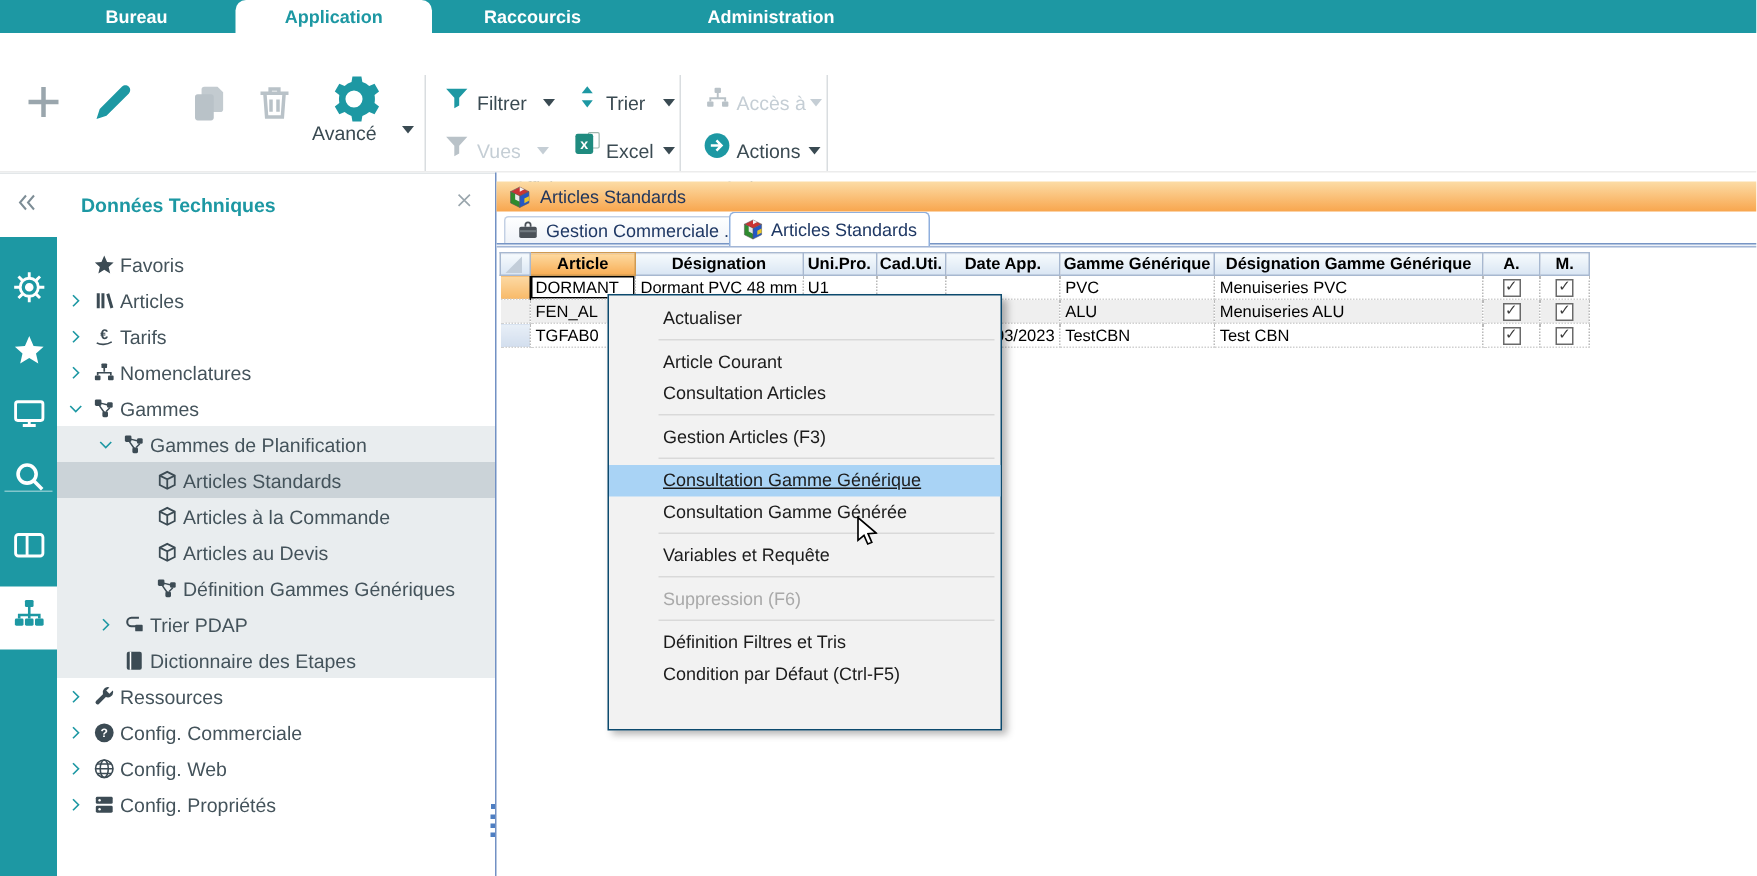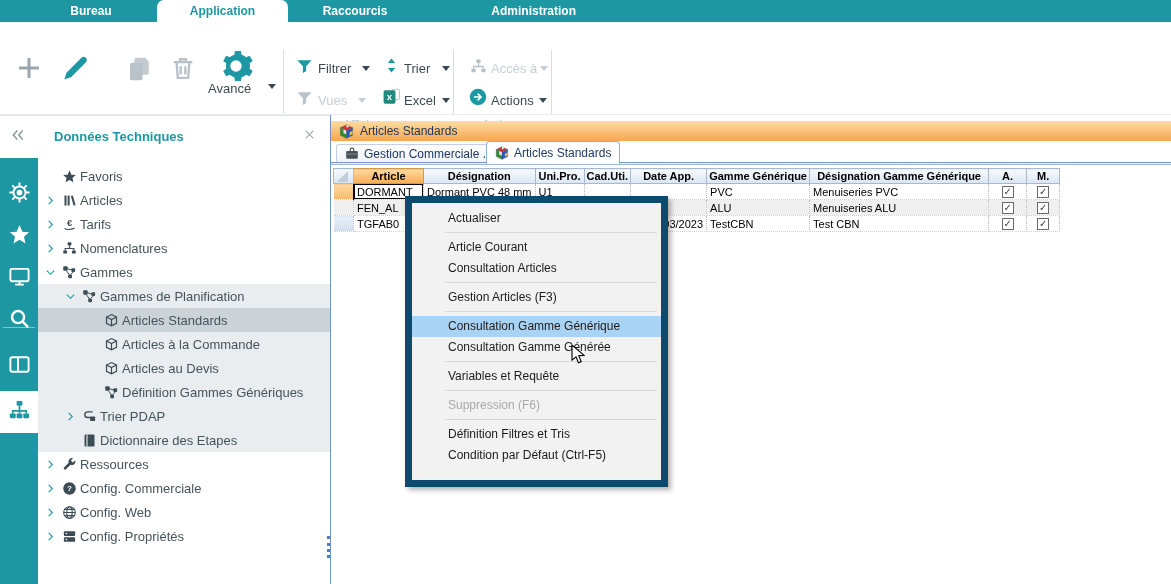--- a/index.html
+++ b/index.html
@@ -98,7 +98,7 @@
   <div class="rtab" style="left:30px;width:122px;">Bureau</div>
   <div class="rtab active" style="left:157px;width:131px;">Application</div>
   <div class="rtab" style="left:296px;width:118px;">Raccourcis</div>
-  <div class="rtab" style="left:428px;width:148px;text-align:right;">Administration</div>
+  <div class="rtab" style="left:440px;width:148px;">Administration</div>
 </div>
 
 <div class="toolbar">

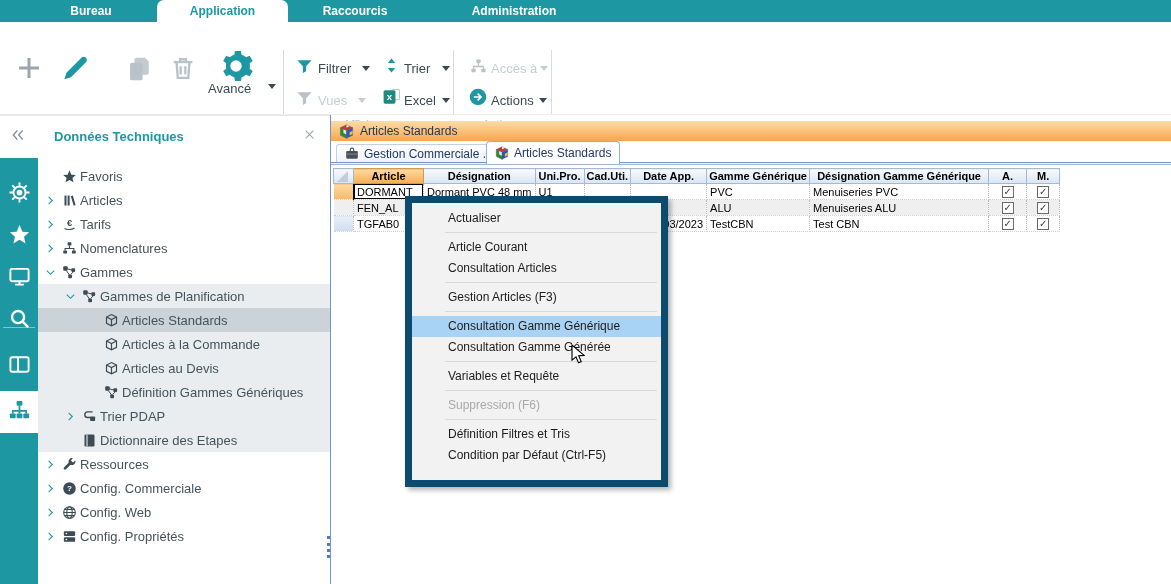--- a/index.html
+++ b/index.html
@@ -82,7 +82,7 @@
 
   
   .cmenu { position:absolute; left:405px; top:196px; width:263px; height:291px; background:#f2f2f2;
-    border:7px solid #0c4a6e; box-shadow:3px 3px 5px rgba(0,0,0,.3); z-index:50; padding:5px 0;
+    border:1px solid #0c4a6e; box-shadow:3px 3px 5px rgba(0,0,0,.3); z-index:50; padding:5px 0;
     font-size:12px; color:#1b1b1b; }
   .mi { height:21px; line-height:21px; padding-left:36px; white-space:nowrap; cursor:default; }
   .mi.hl { background:#a9d3f5; }

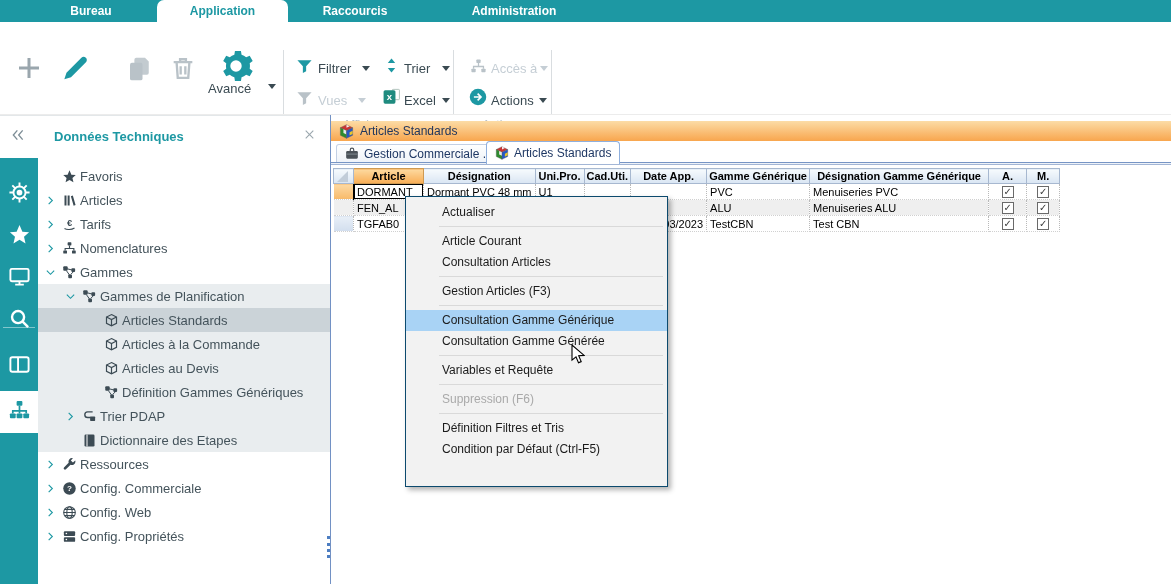--- a/index.html
+++ b/index.html
@@ -85,7 +85,7 @@
     border:1px solid #0c4a6e; box-shadow:3px 3px 5px rgba(0,0,0,.3); z-index:50; padding:5px 0;
     font-size:12px; color:#1b1b1b; }
   .mi { height:21px; line-height:21px; padding-left:36px; white-space:nowrap; cursor:default; }
-  .mi.hl { background:#a9d3f5; }
+  .mi.hl { background:#a9d3f5;text-decoration:underline; }
   .mi.dis { color:#a9a9a9; }
   .msep { height:1px; background:#d9d9d9; margin:3px 4px 4px 33px; }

### [Task requirements]
Wherever the word "Administration" shows up in the material, copy the line it is on.

### [Result for this exercise]
-  <div class="rtab" style="left:428px;width:148px;text-align:right;">Administration</div>
+  <div class="rtab" style="left:440px;width:148px;">Administration</div>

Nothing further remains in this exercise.